(Itemized modification records)
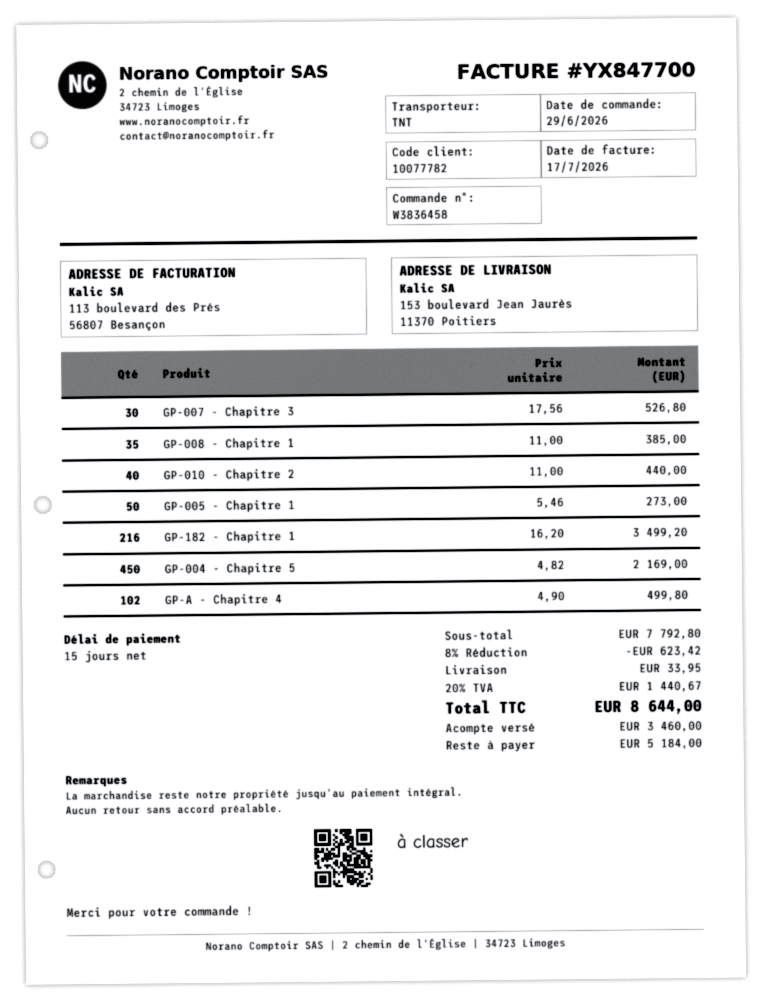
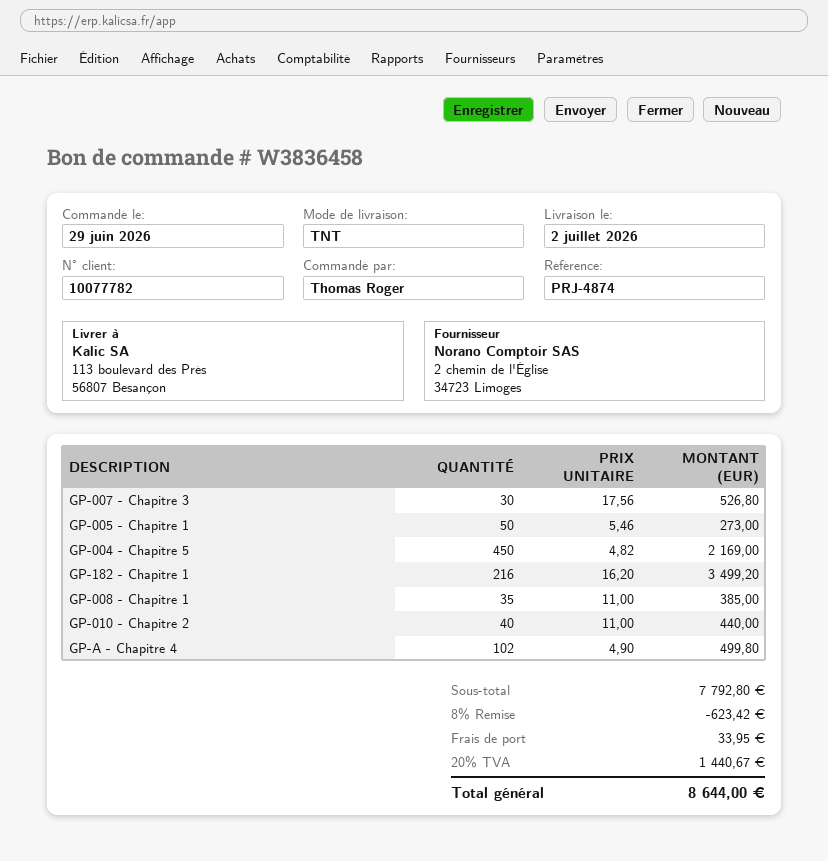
ship to: 153 boulevard Jean Jaurès, 11370 Poitiers -> 113 boulevard des Prés, 56807 Besançon

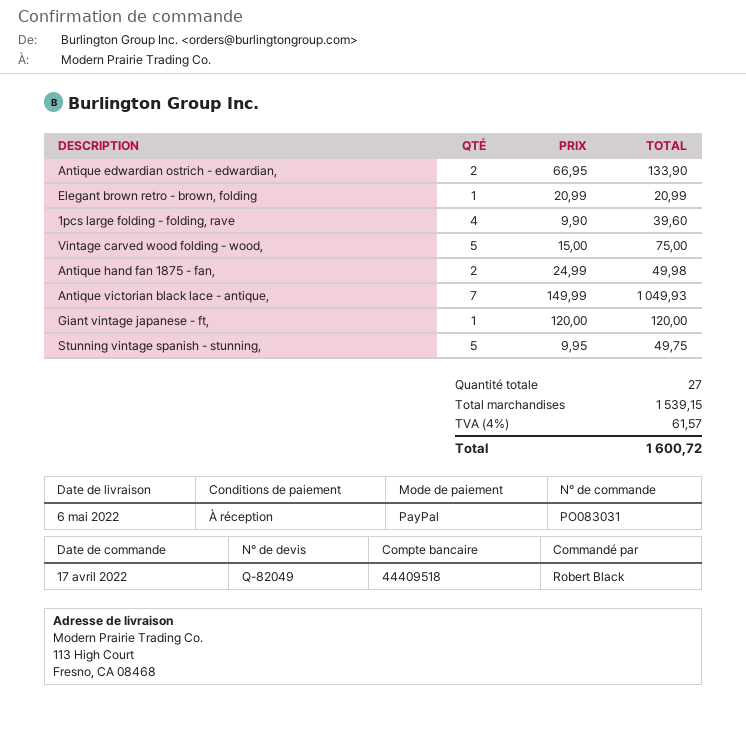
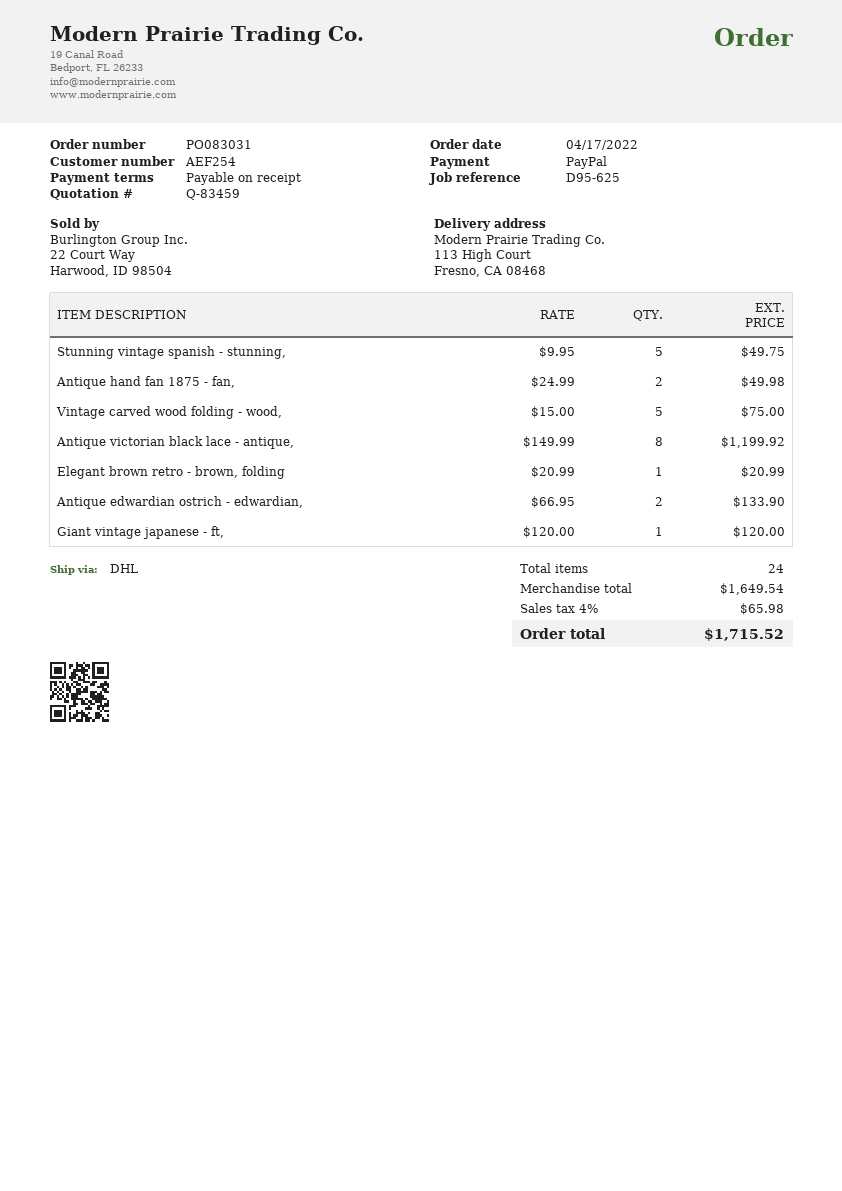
quote number: Q-82049 -> Q-83459
1pcs large folding - folding, rave: 4 x 9.90 = 39.60 -> none
Antique victorian black lace - antique,: 7 x 149.99 = 1049.93 -> 8 x 149.99 = 1199.92
total quantity: 27 -> 24
subtotal: 1539.15 -> 1649.54
tax: 4% = 61.57 -> 4% = 65.98
total: 1600.72 -> 1715.52

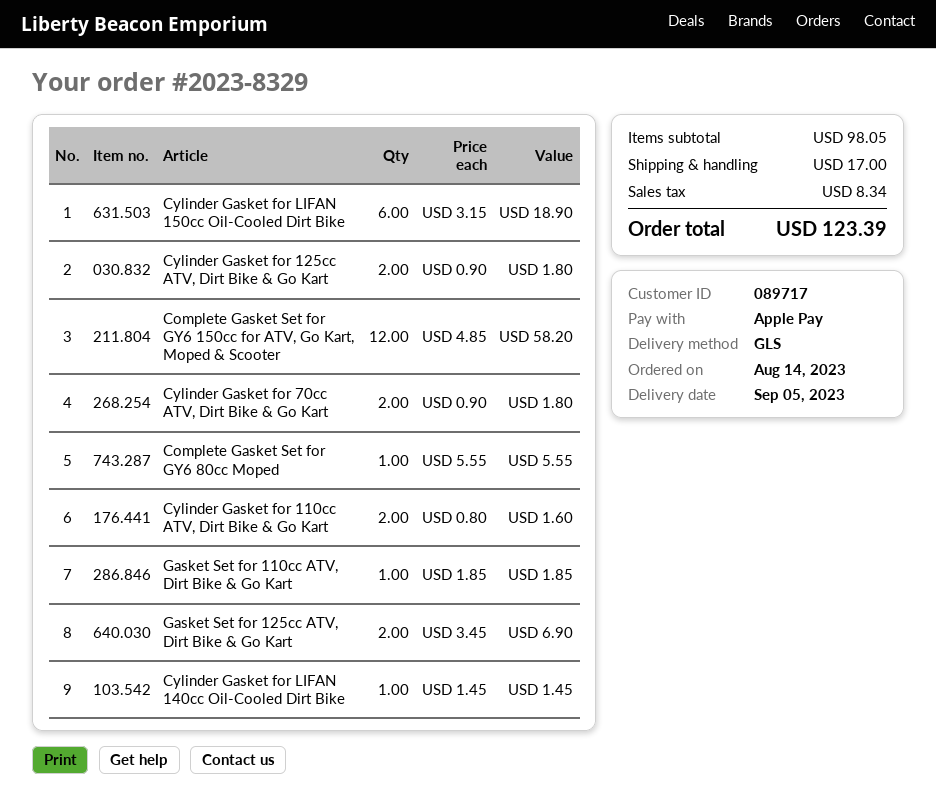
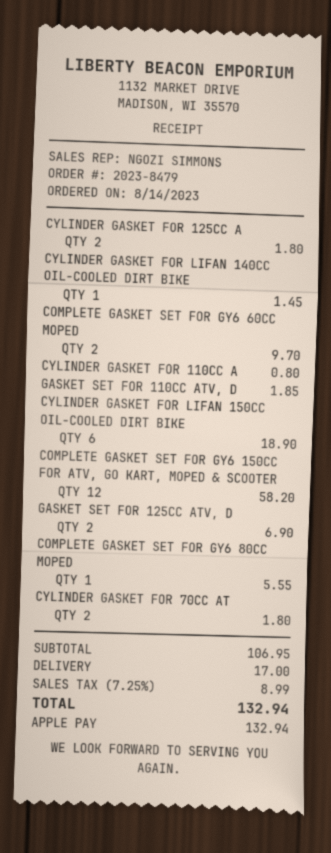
order number: 2023-8329 -> 2023-8479
Cylinder Gasket for 110cc ATV, Dirt Bike & Go Kart: 2 for 1.60 -> 1 for 0.80
COMPLETE GASKET SET FOR GY6 60CC MOPED: none -> 2 for 9.70
subtotal: 98.05 -> 106.95
tax: 8.34 -> 8.99
total: 123.39 -> 132.94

- **TASK REQUIREMENTS**: With all pictures omitted, return exactly the lines from the one containing "total: 1600.72 -> 1715.52" through the end of the entries above.

- **THE ANSWER**:
total: 1600.72 -> 1715.52

order number: 2023-8329 -> 2023-8479
Cylinder Gasket for 110cc ATV, Dirt Bike & Go Kart: 2 for 1.60 -> 1 for 0.80
COMPLETE GASKET SET FOR GY6 60CC MOPED: none -> 2 for 9.70
subtotal: 98.05 -> 106.95
tax: 8.34 -> 8.99
total: 123.39 -> 132.94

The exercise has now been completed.